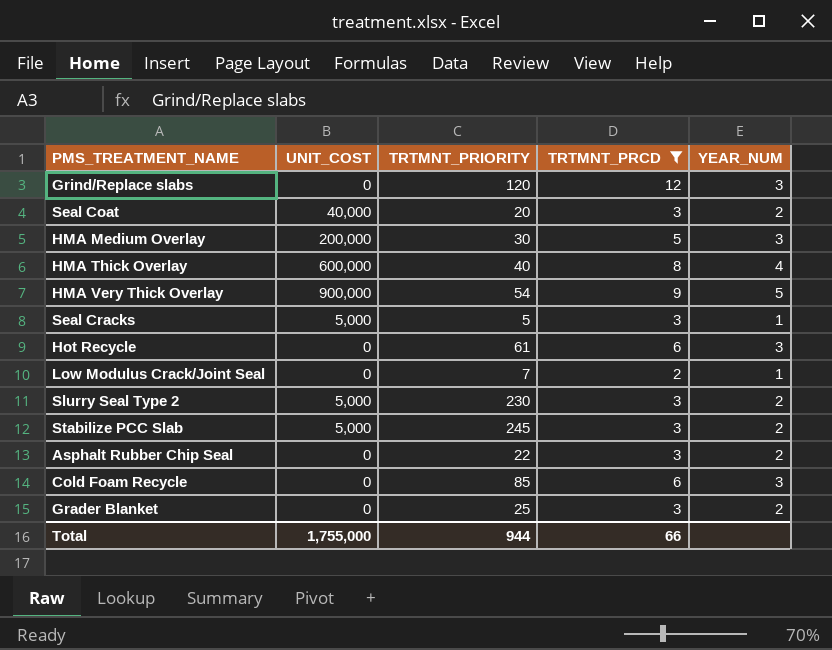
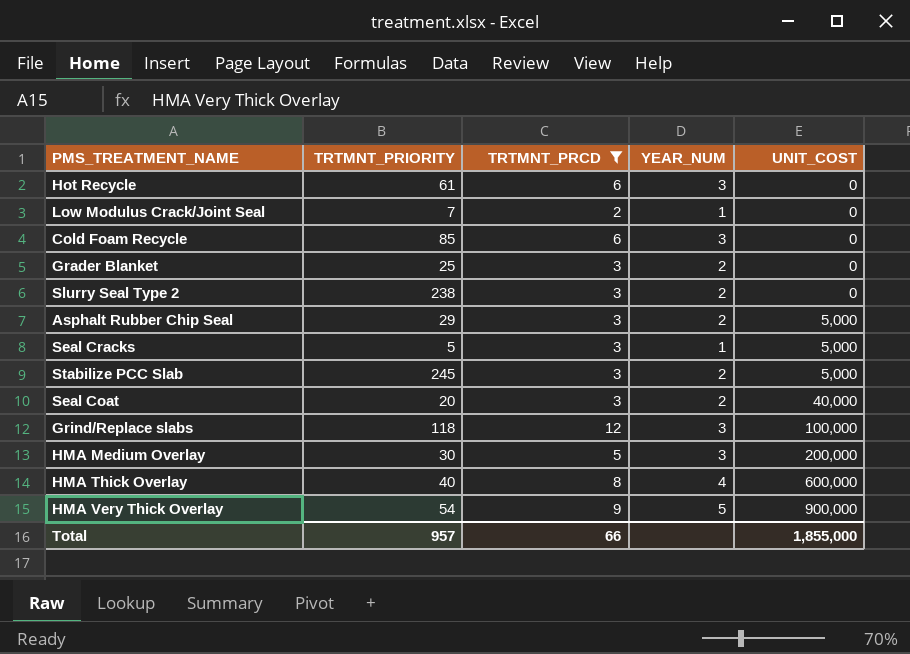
row order: none -> UNIT_COST ascending
column UNIT_COST | position: 2 -> 5
Slurry Seal Type 2 | TRTMNT_PRIORITY: 230 -> 238
Slurry Seal Type 2 | UNIT_COST: 5,000 -> 0
Asphalt Rubber Chip Seal | TRTMNT_PRIORITY: 22 -> 29
Asphalt Rubber Chip Seal | UNIT_COST: 0 -> 5,000
Grind/Replace slabs | TRTMNT_PRIORITY: 120 -> 118
Grind/Replace slabs | UNIT_COST: 0 -> 100,000
Total | TRTMNT_PRIORITY: 944 -> 957
Total | UNIT_COST: 1,755,000 -> 1,855,000

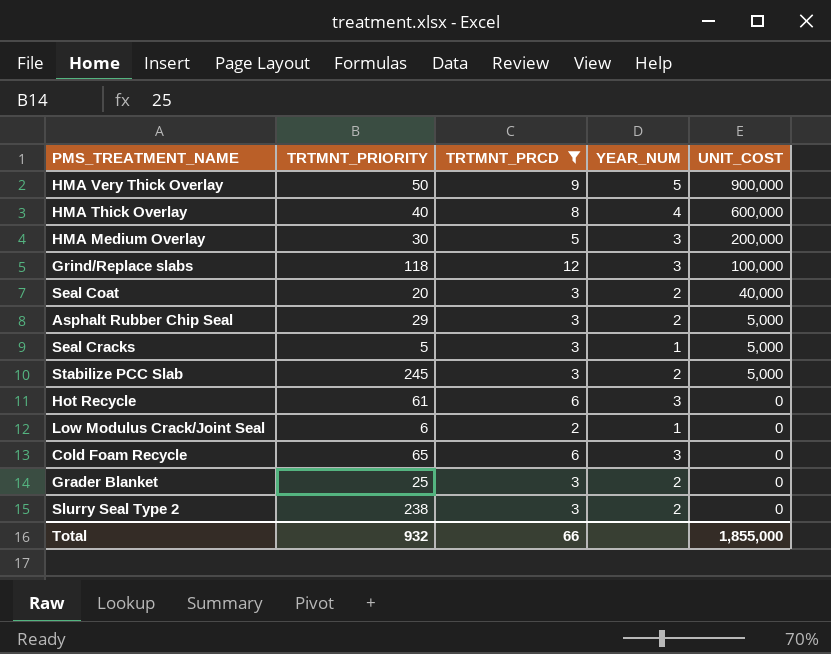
row order: UNIT_COST ascending -> UNIT_COST descending
HMA Very Thick Overlay | TRTMNT_PRIORITY: 54 -> 50
Low Modulus Crack/Joint Seal | TRTMNT_PRIORITY: 7 -> 6
Cold Foam Recycle | TRTMNT_PRIORITY: 85 -> 65
Total | TRTMNT_PRIORITY: 957 -> 932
-- -- --
INSTRUCTIONS TO FOLLOW: With the pictures removed, copy the data above word for word.

OUTPUT FOR THIS EXERCISE:
row order: none -> UNIT_COST ascending
column UNIT_COST | position: 2 -> 5
Slurry Seal Type 2 | TRTMNT_PRIORITY: 230 -> 238
Slurry Seal Type 2 | UNIT_COST: 5,000 -> 0
Asphalt Rubber Chip Seal | TRTMNT_PRIORITY: 22 -> 29
Asphalt Rubber Chip Seal | UNIT_COST: 0 -> 5,000
Grind/Replace slabs | TRTMNT_PRIORITY: 120 -> 118
Grind/Replace slabs | UNIT_COST: 0 -> 100,000
Total | TRTMNT_PRIORITY: 944 -> 957
Total | UNIT_COST: 1,755,000 -> 1,855,000

row order: UNIT_COST ascending -> UNIT_COST descending
HMA Very Thick Overlay | TRTMNT_PRIORITY: 54 -> 50
Low Modulus Crack/Joint Seal | TRTMNT_PRIORITY: 7 -> 6
Cold Foam Recycle | TRTMNT_PRIORITY: 85 -> 65
Total | TRTMNT_PRIORITY: 957 -> 932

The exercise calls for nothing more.